#### What you will do
Go through the lines below. Copy those with "margin".

------ Data extract

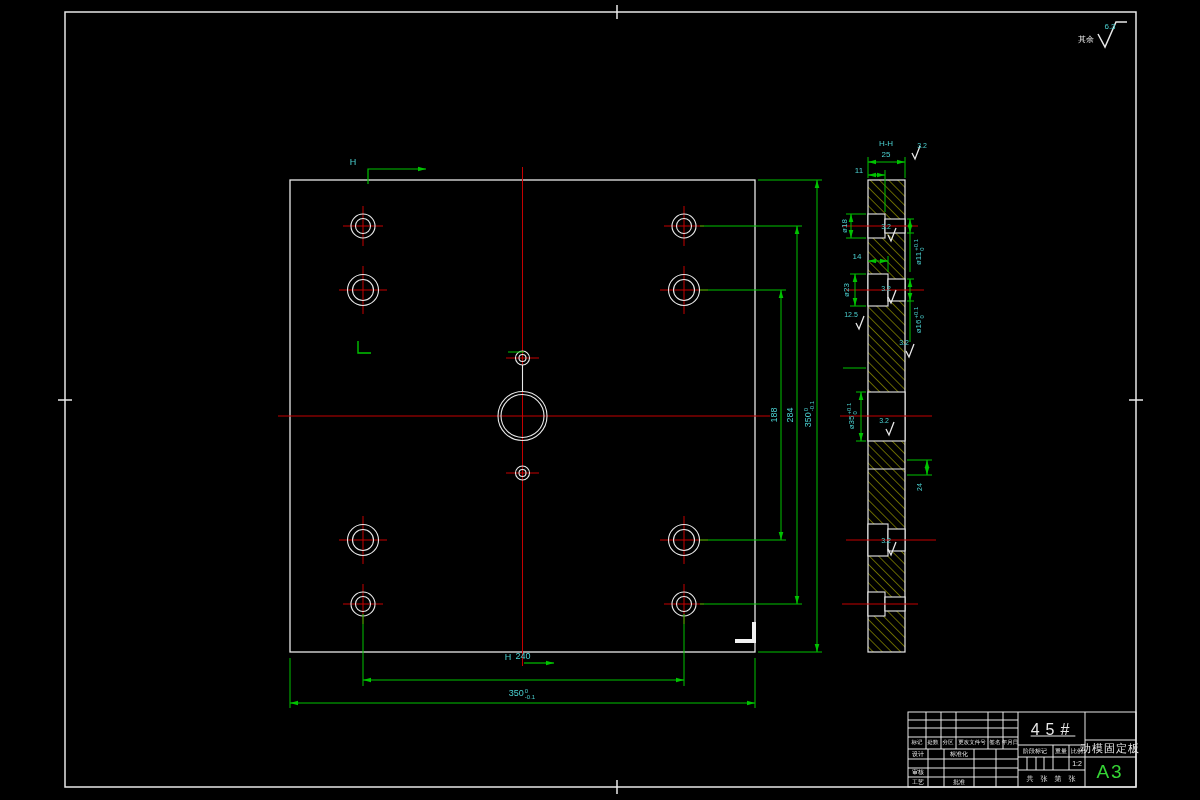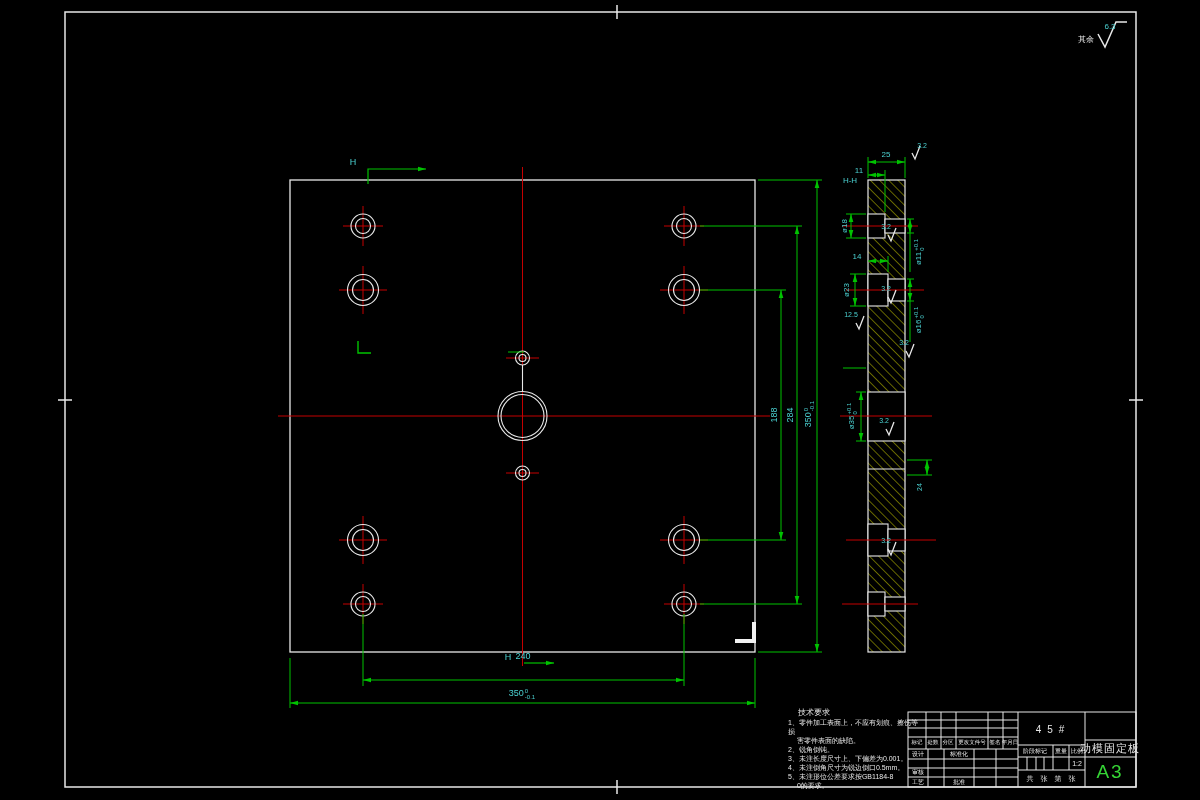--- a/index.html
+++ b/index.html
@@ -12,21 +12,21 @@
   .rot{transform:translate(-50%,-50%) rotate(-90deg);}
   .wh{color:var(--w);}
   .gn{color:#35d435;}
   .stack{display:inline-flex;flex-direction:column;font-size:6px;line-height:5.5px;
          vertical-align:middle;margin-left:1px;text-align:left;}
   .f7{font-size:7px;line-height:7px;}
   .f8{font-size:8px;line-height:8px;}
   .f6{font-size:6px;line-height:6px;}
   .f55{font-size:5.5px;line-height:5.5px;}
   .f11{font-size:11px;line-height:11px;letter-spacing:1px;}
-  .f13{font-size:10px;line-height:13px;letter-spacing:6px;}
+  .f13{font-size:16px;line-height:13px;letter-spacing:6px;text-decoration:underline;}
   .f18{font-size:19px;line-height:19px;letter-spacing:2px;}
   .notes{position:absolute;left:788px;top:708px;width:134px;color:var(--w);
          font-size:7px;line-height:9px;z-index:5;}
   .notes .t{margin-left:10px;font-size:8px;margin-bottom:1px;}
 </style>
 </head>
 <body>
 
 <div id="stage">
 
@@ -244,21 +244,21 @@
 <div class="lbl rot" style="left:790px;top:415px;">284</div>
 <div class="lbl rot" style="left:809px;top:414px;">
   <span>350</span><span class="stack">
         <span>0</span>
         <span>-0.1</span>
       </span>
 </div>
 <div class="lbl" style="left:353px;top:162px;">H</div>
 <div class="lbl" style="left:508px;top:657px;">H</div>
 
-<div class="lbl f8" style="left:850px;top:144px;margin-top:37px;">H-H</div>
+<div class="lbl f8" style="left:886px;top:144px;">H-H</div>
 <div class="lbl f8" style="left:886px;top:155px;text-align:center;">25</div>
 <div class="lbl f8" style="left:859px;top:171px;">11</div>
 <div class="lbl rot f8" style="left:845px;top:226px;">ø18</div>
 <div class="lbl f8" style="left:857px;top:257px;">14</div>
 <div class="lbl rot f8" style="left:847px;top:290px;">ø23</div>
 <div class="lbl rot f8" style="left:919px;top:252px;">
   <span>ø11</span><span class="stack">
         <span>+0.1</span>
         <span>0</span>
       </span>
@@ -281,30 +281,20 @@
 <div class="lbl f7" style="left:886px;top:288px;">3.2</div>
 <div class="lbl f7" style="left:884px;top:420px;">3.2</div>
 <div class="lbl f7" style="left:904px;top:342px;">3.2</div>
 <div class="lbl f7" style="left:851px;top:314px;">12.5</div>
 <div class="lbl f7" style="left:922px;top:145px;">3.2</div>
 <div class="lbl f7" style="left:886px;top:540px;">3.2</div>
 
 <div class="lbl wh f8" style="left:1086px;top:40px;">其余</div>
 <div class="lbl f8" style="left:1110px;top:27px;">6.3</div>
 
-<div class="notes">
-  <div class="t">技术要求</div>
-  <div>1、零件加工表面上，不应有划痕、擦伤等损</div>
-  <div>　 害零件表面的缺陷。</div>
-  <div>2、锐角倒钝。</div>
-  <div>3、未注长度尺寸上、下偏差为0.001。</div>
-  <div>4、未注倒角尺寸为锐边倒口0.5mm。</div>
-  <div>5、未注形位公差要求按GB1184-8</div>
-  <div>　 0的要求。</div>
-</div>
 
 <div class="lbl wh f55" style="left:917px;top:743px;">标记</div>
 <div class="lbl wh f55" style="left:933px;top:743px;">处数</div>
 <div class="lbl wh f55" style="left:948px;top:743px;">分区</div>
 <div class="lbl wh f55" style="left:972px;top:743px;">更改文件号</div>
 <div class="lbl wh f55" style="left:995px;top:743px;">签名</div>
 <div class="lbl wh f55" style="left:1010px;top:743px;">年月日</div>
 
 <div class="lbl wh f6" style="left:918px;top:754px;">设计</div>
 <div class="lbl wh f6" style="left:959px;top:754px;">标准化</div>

------------

#### Problem solution
          vertical-align:middle;margin-left:1px;text-align:left;}
   .notes .t{margin-left:10px;font-size:8px;margin-bottom:1px;}
-<div class="lbl f8" style="left:850px;top:144px;margin-top:37px;">H-H</div>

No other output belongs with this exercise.